These people can also clone and replace any organ; one wonders why the
body-theft is even necessary. I suppose refreshing the whole vascular or
lymph system would be harder. But it also seems like they'd have
head-in-a-jar capability, with what we've seen even from Barrayar's medicine
for Aral; is there any life support function they couldn't provide
mechanically indefinitely? Of course, the brain may conk out. Though stuff
like Illyan's memory chip seemed not that far from uploading-quality tech.
Which gets back to the humanist model; I suspect Lois doesn't want to deal
with 400 year old people or AI. After 1000 years things are better than now,
but not too much better. Enough to offer hope and inspiration, not enough to
disturb, except in selected places.
-xx- Damien X-)
I'm tired of the Singularity depicted as inevitable and imminent (unless
disaster and/or deliberate suppression interferes).
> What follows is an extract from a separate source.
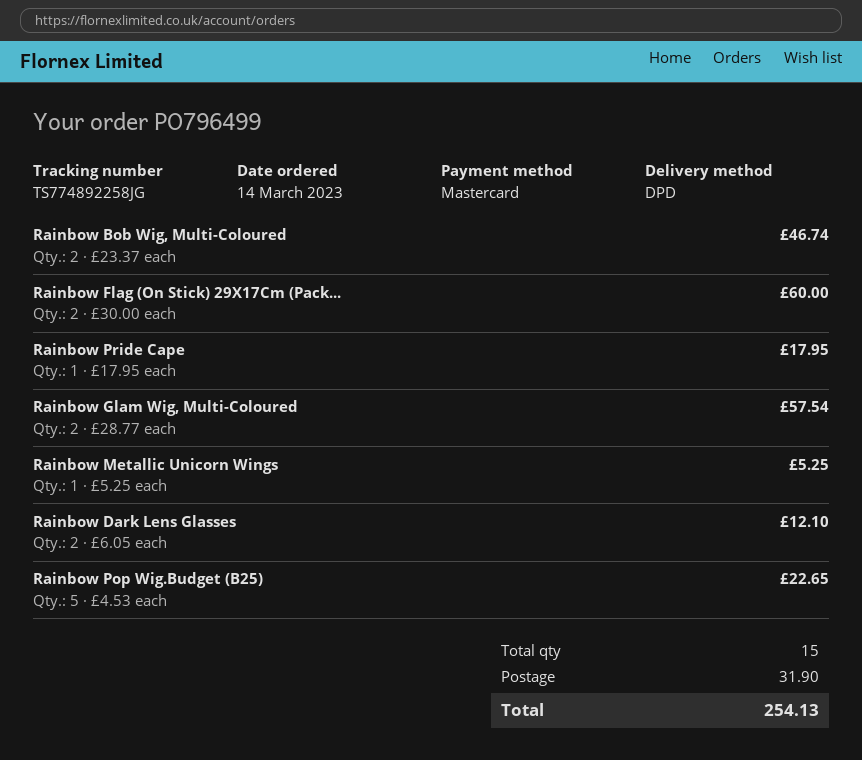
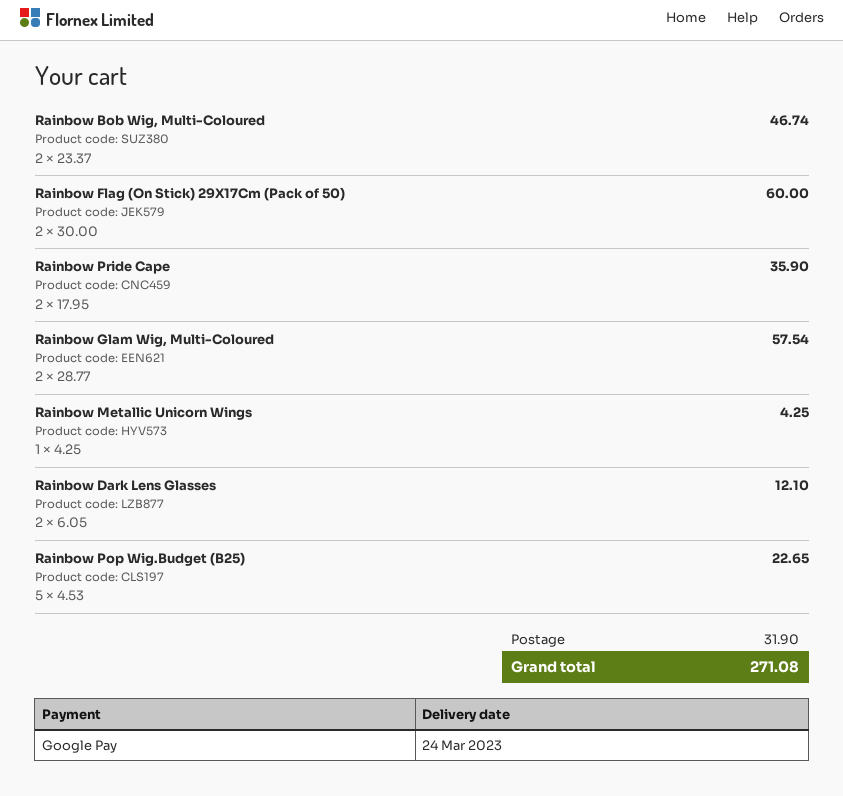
payment method: Mastercard -> Google Pay
Rainbow Pride Cape: 1 x 17.95 = 17.95 -> 2 x 17.95 = 35.90
Rainbow Metallic Unicorn Wings: 1 x 5.25 = 5.25 -> 1 x 4.25 = 4.25
total: 254.13 -> 271.08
E.g. the presumably
intended as nonfiction _The Singularity is Near_ by Ray Kurzweil. I may be
unfair to him; I didn't read the book since the title alone made me laugh.
I'm tired of the aptly-named Rapture of the Nerds scenarios, where the l33t
are uploaded to become as gods, while the slow-adopters, the doubters, and
the technophobes are disassembled and converted to computronium. _Left
Behind_ for geeks.
>Skepticism: since the smarter beings are probably even more complex, they
>may need all their enhanced brains to accomplish a similar increase.
For instance, the corrolary to Moore's Law known as Rock's Law: the price of
a chip fab doubles every 4 years.
>Whether a continued linear increase in intelligence is really less
>worldshaking (especially for the SF writer) than an exponential one is a
>question I leave to the reader.
Assuming IQ actually measures intelligence, then I remind you that the Flynn
effect suggests that such a linear increase has been ongoing for some time
now. No Singularity has yet occurred.
>The final approach was genetic enhancement, and I think skepticism must here
>run aground. Even if you don't believe in AI, for philosophical or practical
>reasons, even if plugging network jacks into the brain doesn't seem all that
>transformative, even if simple chemical interventions don't help much and
>nanotech rewiring is impossible, there are still the facts that the brain is a
>biological machine constructed by our genes (with, yes, environmental
>influence), that IQ varies, and seems to vary largely with genes (80%
>hereditable -- and if that's high, it would make IQ easier to control, not
>harder!) Twiddle with the right genes and you can get results, even if you
>don't know exactly how it works. (Vingean result: _Tatja Grimm's World_)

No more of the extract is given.